START Supplied material

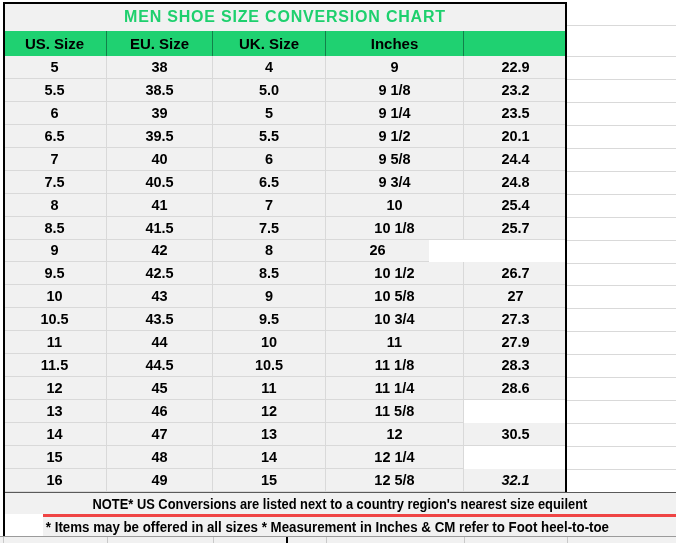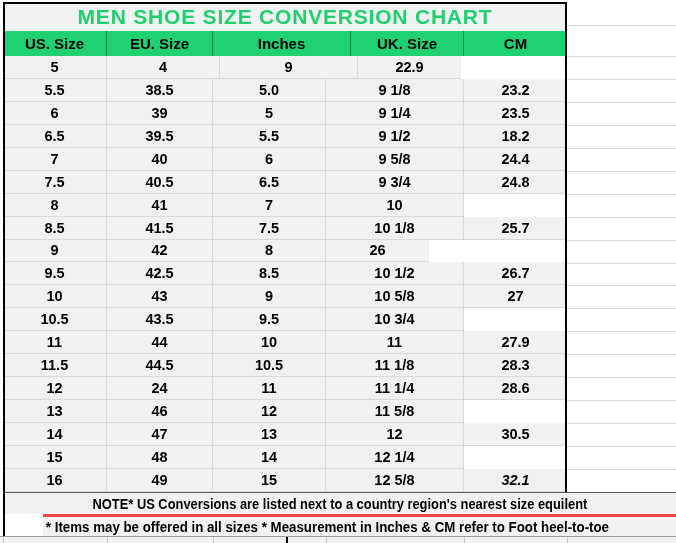--- a/index.html
+++ b/index.html
@@ -4,21 +4,21 @@
 <style>
   html,body{margin:0;padding:0;background:#fff;}
   #sheet{
     position:relative;width:676px;height:543px;background:#fff;overflow:hidden;
     font-family:"Liberation Sans",sans-serif;font-weight:bold;color:#000;
   }
   .title-row{
     position:absolute;left:3px;top:2px;width:564px;height:29px;
     background:var(--cell-bg,#F1F1F1);
     display:flex;align-items:center;justify-content:center;
-    color:var(--title-green,#1ED06E);font-size:21px;letter-spacing:0.8px;
+    color:var(--title-green,#1ED06E);font-size:16px;letter-spacing:0.8px;
   }
   .header-row{
     position:absolute;left:3px;top:31px;width:564px;height:25px;display:flex;
     background:var(--header-green,#1FD171);
   }
   .header-cell{
     box-sizing:border-box;display:flex;align-items:center;justify-content:center;
     font-size:15px;color:#000;height:100%;
   }
   #dataRows{position:absolute;left:3px;top:56px;width:564px;}
@@ -78,28 +78,28 @@
       <div class="rline" style="top: 490px;"></div>
     </div>
 
   <div class="title-row">
     <span>MEN SHOE SIZE CONVERSION CHART</span>
   </div>
 
   <div class="header-row" id="headerRow">
       <div class="header-cell" style="width: 104px; border-right: 1px solid rgb(18, 129, 74);">US. Size</div>
       <div class="header-cell" style="width: 106px; border-right: 1px solid rgb(18, 129, 74);">EU. Size</div>
+      <div class="header-cell" style="width: 113px; border-right: 1px solid rgb(18, 129, 74);">UK. Size</div>
       <div class="header-cell" style="width: 138px; border-right: 1px solid rgb(18, 129, 74);">Inches</div>
-      <div class="header-cell" style="width: 113px; border-right: 1px solid rgb(18, 129, 74);">UK. Size</div>
-      <div class="header-cell" style="width: 103px; border-right: none;">CM</div>
     </div>
 
   <div id="dataRows">
       <div class="data-row" style="height: 22.9474px;">
         <div class="cell" style="width: 104px;">5</div>
+        <div class="cell" style="width: 106px;">38</div>
         <div class="cell" style="width: 113px;">4</div>
         <div class="cell" style="width: 138px;">9</div>
         <div class="cell" style="width: 103px; border-right: none;">22.9</div>
       </div>
       <div class="data-row" style="height: 22.9474px;">
         <div class="cell" style="width: 104px;">5.5</div>
         <div class="cell" style="width: 106px;">38.5</div>
         <div class="cell" style="width: 113px;">5.0</div>
         <div class="cell" style="width: 138px;">9 1/8</div>
         <div class="cell" style="width: 103px; border-right: none;">23.2</div>
@@ -109,41 +109,42 @@
         <div class="cell" style="width: 106px;">39</div>
         <div class="cell" style="width: 113px;">5</div>
         <div class="cell" style="width: 138px;">9 1/4</div>
         <div class="cell" style="width: 103px; border-right: none;">23.5</div>
       </div>
       <div class="data-row" style="height: 22.9474px;">
         <div class="cell" style="width: 104px;">6.5</div>
         <div class="cell" style="width: 106px;">39.5</div>
         <div class="cell" style="width: 113px;">5.5</div>
         <div class="cell" style="width: 138px;">9 1/2</div>
-        <div class="cell" style="width: 103px; border-right: none;">18.2</div>
+        <div class="cell" style="width: 103px; border-right: none;">20.1</div>
       </div>
       <div class="data-row" style="height: 22.9474px;">
         <div class="cell" style="width: 104px;">7</div>
         <div class="cell" style="width: 106px;">40</div>
         <div class="cell" style="width: 113px;">6</div>
         <div class="cell" style="width: 138px;">9 5/8</div>
         <div class="cell" style="width: 103px; border-right: none;">24.4</div>
       </div>
       <div class="data-row" style="height: 22.9474px;">
         <div class="cell" style="width: 104px;">7.5</div>
         <div class="cell" style="width: 106px;">40.5</div>
         <div class="cell" style="width: 113px;">6.5</div>
         <div class="cell" style="width: 138px;">9 3/4</div>
         <div class="cell" style="width: 103px; border-right: none;">24.8</div>
       </div>
       <div class="data-row" style="height: 22.9474px;">
         <div class="cell" style="width: 104px;">8</div>
         <div class="cell" style="width: 106px;">41</div>
         <div class="cell" style="width: 113px;">7</div>
         <div class="cell" style="width: 138px;">10</div>
+        <div class="cell" style="width: 103px; border-right: none;">25.4</div>
       </div>
       <div class="data-row" style="height: 22.9474px;">
         <div class="cell" style="width: 104px;">8.5</div>
         <div class="cell" style="width: 106px;">41.5</div>
         <div class="cell" style="width: 113px;">7.5</div>
         <div class="cell" style="width: 138px;">10 1/8</div>
         <div class="cell" style="width: 103px; border-right: none;">25.7</div>
       </div>
       <div class="data-row" style="height: 22.9474px;">
         <div class="cell" style="width: 104px;">9</div>
@@ -163,38 +164,39 @@
         <div class="cell" style="width: 106px; text-align: center;">43</div>
         <div class="cell" style="width: 113px;">9</div>
         <div class="cell" style="width: 138px;">10 5/8</div>
         <div class="cell" style="width: 103px; border-right: none;">27</div>
       </div>
       <div class="data-row" style="height: 22.9474px;">
         <div class="cell" style="width: 104px;">10.5</div>
         <div class="cell" style="width: 106px;">43.5</div>
         <div class="cell" style="width: 113px;">9.5</div>
         <div class="cell" style="width: 138px;">10 3/4</div>
+        <div class="cell" style="width: 103px; border-right: none;">27.3</div>
       </div>
       <div class="data-row" style="height: 22.9474px;">
         <div class="cell" style="width: 104px;">11</div>
         <div class="cell" style="width: 106px;">44</div>
         <div class="cell" style="width: 113px;">10</div>
         <div class="cell" style="width: 138px;">11</div>
         <div class="cell" style="width: 103px; border-right: none;">27.9</div>
       </div>
       <div class="data-row" style="height: 22.9474px;">
         <div class="cell" style="width: 104px;">11.5</div>
         <div class="cell" style="width: 106px;">44.5</div>
         <div class="cell" style="width: 113px;">10.5</div>
         <div class="cell" style="width: 138px;">11 1/8</div>
         <div class="cell" style="width: 103px; border-right: none;">28.3</div>
       </div>
       <div class="data-row" style="height: 22.9474px;">
         <div class="cell" style="width: 104px;">12</div>
-        <div class="cell" style="width: 106px;">24</div>
+        <div class="cell" style="width: 106px;">45</div>
         <div class="cell" style="width: 113px;">11</div>
         <div class="cell" style="width: 138px;">11 1/4</div>
         <div class="cell" style="width: 103px; border-right: none;">28.6</div>
       </div>
       <div class="data-row" style="height: 22.9474px;">
         <div class="cell" style="width: 104px;">13</div>
         <div class="cell" style="width: 106px;">46</div>
         <div class="cell" style="width: 113px;">12</div>
         <div class="cell" style="width: 138px;">11 5/8</div>
       </div>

END Supplied material

§ Task details:
Please quote the lines of the material, beginning with the first and ending with the one that contains "104px; border-right: 1px", exactly as written and without any pictures.

§ Solution:
--- a/index.html
+++ b/index.html
@@ -4,21 +4,21 @@
 <style>
   html,body{margin:0;padding:0;background:#fff;}
   #sheet{
     position:relative;width:676px;height:543px;background:#fff;overflow:hidden;
     font-family:"Liberation Sans",sans-serif;font-weight:bold;color:#000;
   }
   .title-row{
     position:absolute;left:3px;top:2px;width:564px;height:29px;
     background:var(--cell-bg,#F1F1F1);
     display:flex;align-items:center;justify-content:center;
-    color:var(--title-green,#1ED06E);font-size:21px;letter-spacing:0.8px;
+    color:var(--title-green,#1ED06E);font-size:16px;letter-spacing:0.8px;
   }
   .header-row{
     position:absolute;left:3px;top:31px;width:564px;height:25px;display:flex;
     background:var(--header-green,#1FD171);
   }
   .header-cell{
     box-sizing:border-box;display:flex;align-items:center;justify-content:center;
     font-size:15px;color:#000;height:100%;
   }
   #dataRows{position:absolute;left:3px;top:56px;width:564px;}
@@ -78,28 +78,28 @@
       <div class="rline" style="top: 490px;"></div>
     </div>
 
   <div class="title-row">
     <span>MEN SHOE SIZE CONVERSION CHART</span>
   </div>
 
   <div class="header-row" id="headerRow">
       <div class="header-cell" style="width: 104px; border-right: 1px solid rgb(18, 129, 74);">US. Size</div>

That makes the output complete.